Salvo algunas excepciones, los líderes religiosos se han dedicado a la “pastoral del miedo”. Predican sobre el pecado y la ira de Dios, como el padre Paneloux: “Hermanos míos, habéis caído en desgracia, hermanos míos, lo habéis merecido…La primera vez que esta plaga apareció en la historia fue para herir a los enemigos de Dios. Faraón se opuso a los designios eternos y la peste lo hizo caer de rodillas. Desde el principio de toda historia el azote de Dios pone a sus pies a los orgullosos y a los ciegos. Meditad en esto y caed de rodillas… Hermanos míos, dijo con fuerza, es la misma caza mortal la que se corre hoy día por nuestras calles. Vedle, a este ángel de la peste, bello como Lucifer y brillante como el mismo mal, erguido sobre vuestros tejados, con el venablo rojo en la mano derecha a la altura de su cabeza y con la izquierda señalando una de vuestras casas. Acaso en este instante mismo, su dedo apunta a vuestra puerta, el venablo suena en la madera, y en el mismo instante, acaso, la peste entra en vuestra casa, se sienta en vuestro cuarto y espera vuestro regreso. Está allí paciente y atenta, segura como el orden mismo del mundo. La mano que os tenderá, ninguna fuerza terrestre, ni siquiera, sabedlo bien, la vana ciencia de los hombres podrá ayudaros a evitarla. Y heridos en la sangrienta era del dolor, seréis arrojados con la paja”.

En ese mismo sentido, algunos pastores evangélicos exhortan a hacer sus ofrendas y diezmo en tiempos de pandemia, porque el Señor “lleva una cuenta en el banco del Cielo”. Los más “bondadosos” se han dedicado a decir misa por las redes sociales, a enviar estampas y reflexiones piadosas y mandar a rezar mucho para que Dios detenga el virus.

Es curioso, pero siempre que la humanidad atraviesa por tiempos recios, aparecen falsos profetas y herejes que intentan, por ignorancia o para sacar provecho, deformar el rostro de Dios, que es Jesús.

Hubo un tiempo, cuando la peste negra en Europa, en el siglo XIV, que la propia Iglesia Católica prohibió, en el Concilio V de Letrán, a los predicadores anunciar el fin del mundo y la venida del anticristo. Por eso hay que dejar bien claro que no todo insensato que toma un megáfono y se pone a decir tonterías lo hace orientado por la doctrina católica, aunque sean ministros.

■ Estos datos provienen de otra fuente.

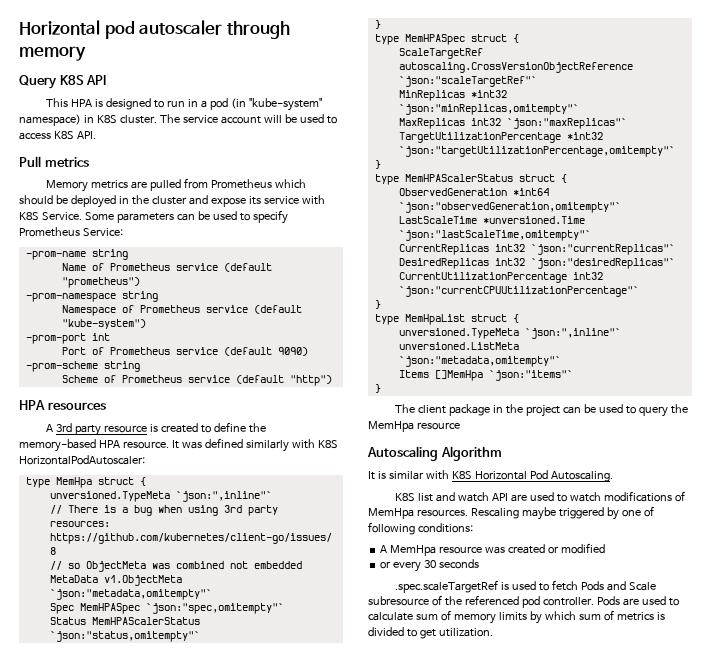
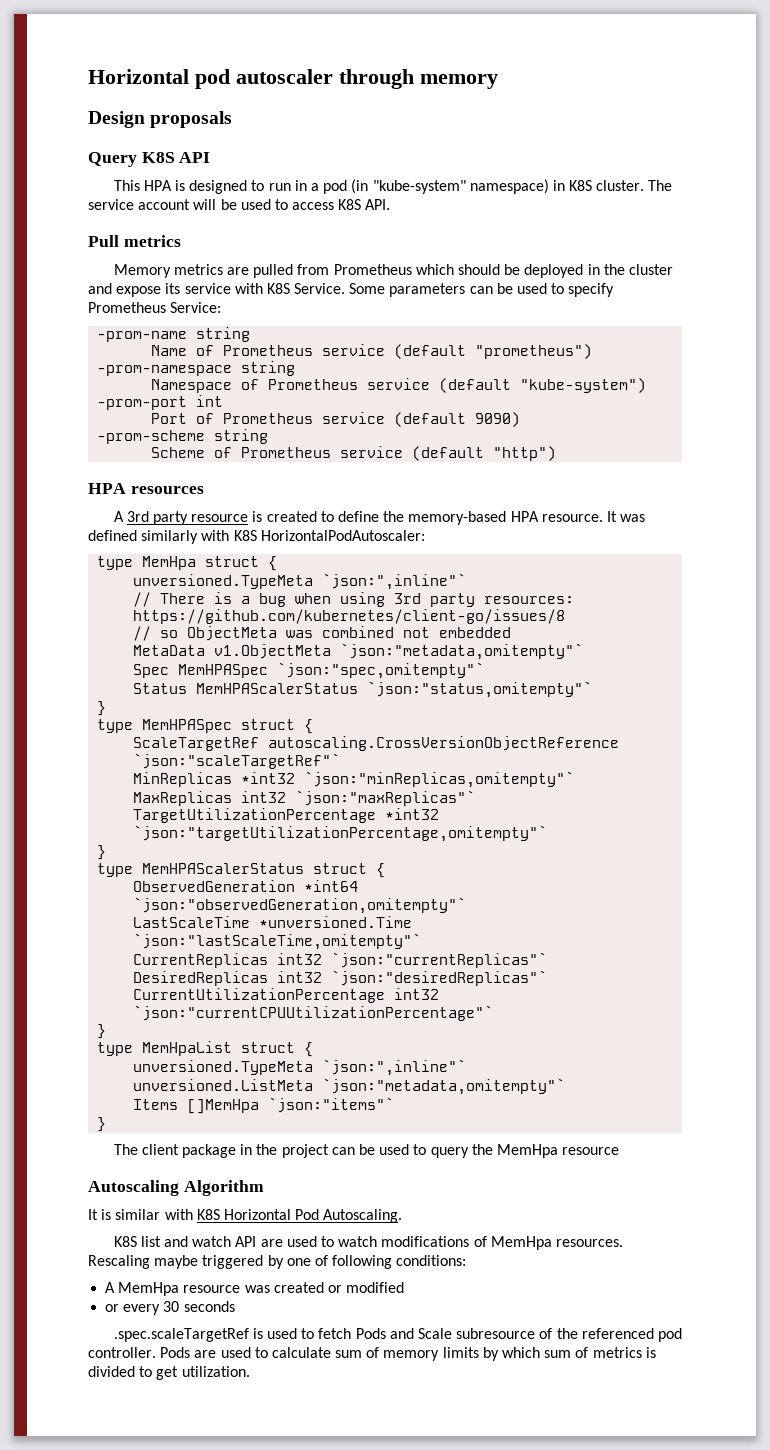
(86, 53) none -> [88,111,233,128] // Design proposals

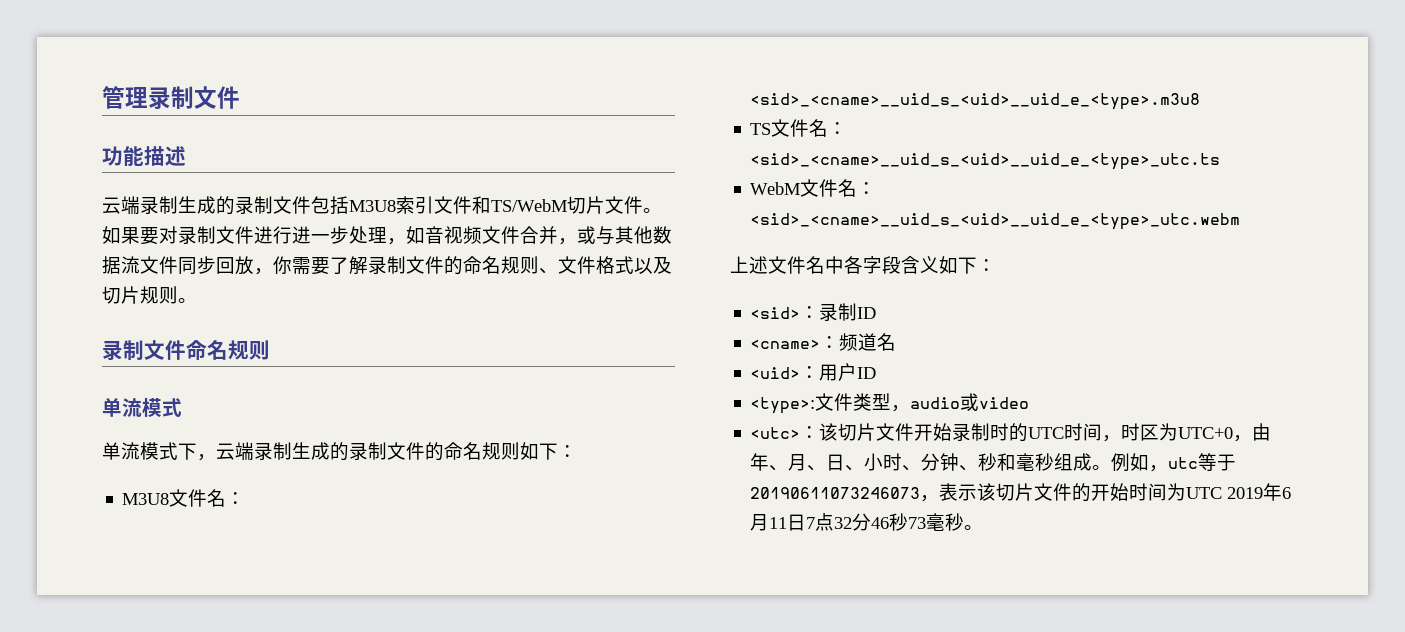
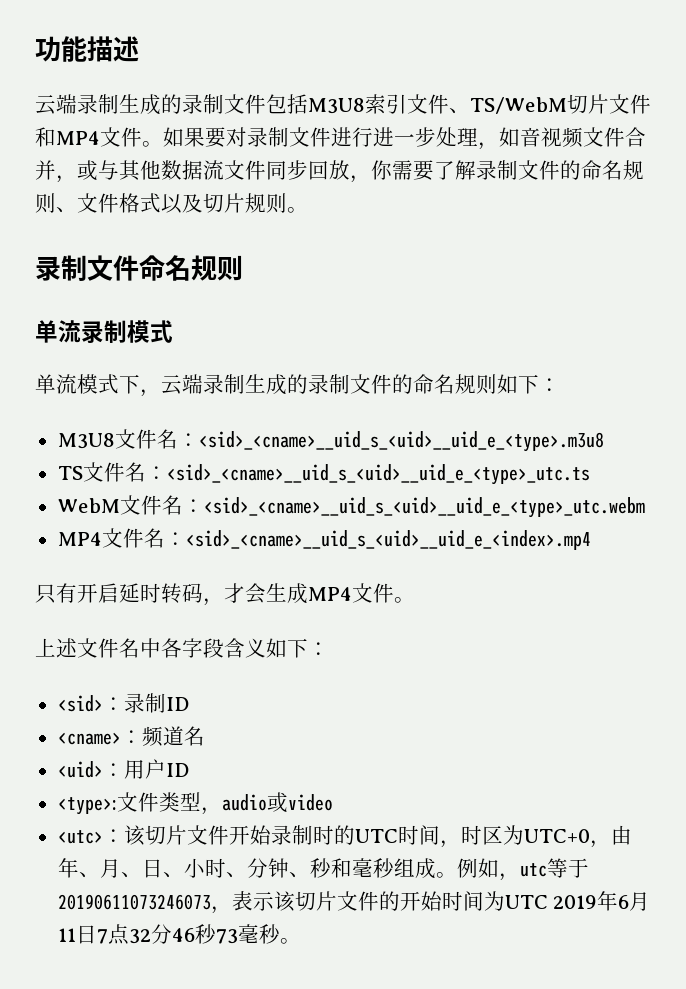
[102,86,240,110] 管理录制文件 // -> (35, 49) none
[472,196,491,214] 和 -> [449,108,470,114] 、
(643, 205) none -> [35,127,142,147] 和MP4文件
(142, 408) none -> [81,320,127,344] 录制
(1241, 221) none -> [57,528,591,550] [35,583,415,606] // MP4文件名：<sid>_<cname>__uid_s_<uid>__uid_e_<index>.mp4 // 只有开启延时转码，才会生成MP4文件。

Debemos creer en la oración y debemos orar, orar con una fe adulta, no con la ingenua creencia de que Dios es un mago que va a parar la pandemia por arte de magia. La oración no cambia a Dios, nos cambia a nosotros; nos hace asumir nuestra frágil condición humana y nos consuela en este tiempo de incertidumbre. El cristiano cree en la oración que se hace al Padre-Madre en secreto, desde la bondad del corazón, en silencio, sin muchas palabras, como lo sugirió Jesús. (Mt. 6.6). No hay que hacer espectáculo en las calles, arrodillados y dándose golpes en el pecho como los flagelantes de la Edad Media que pensaban que a Dios le complacía ver la sangre correr y el dolor de los penitentes y sólo así, en esa sádica complacencia, poder sanar y perdonar.

Los líderes religiosos deberían dejar bien claro estas cosas para no exponer al ridículo la fe cristiana y para no alimentar falsas esperanzas que, si rezamos mucho y hacemos penitencia, Dios puede parar la pandemia.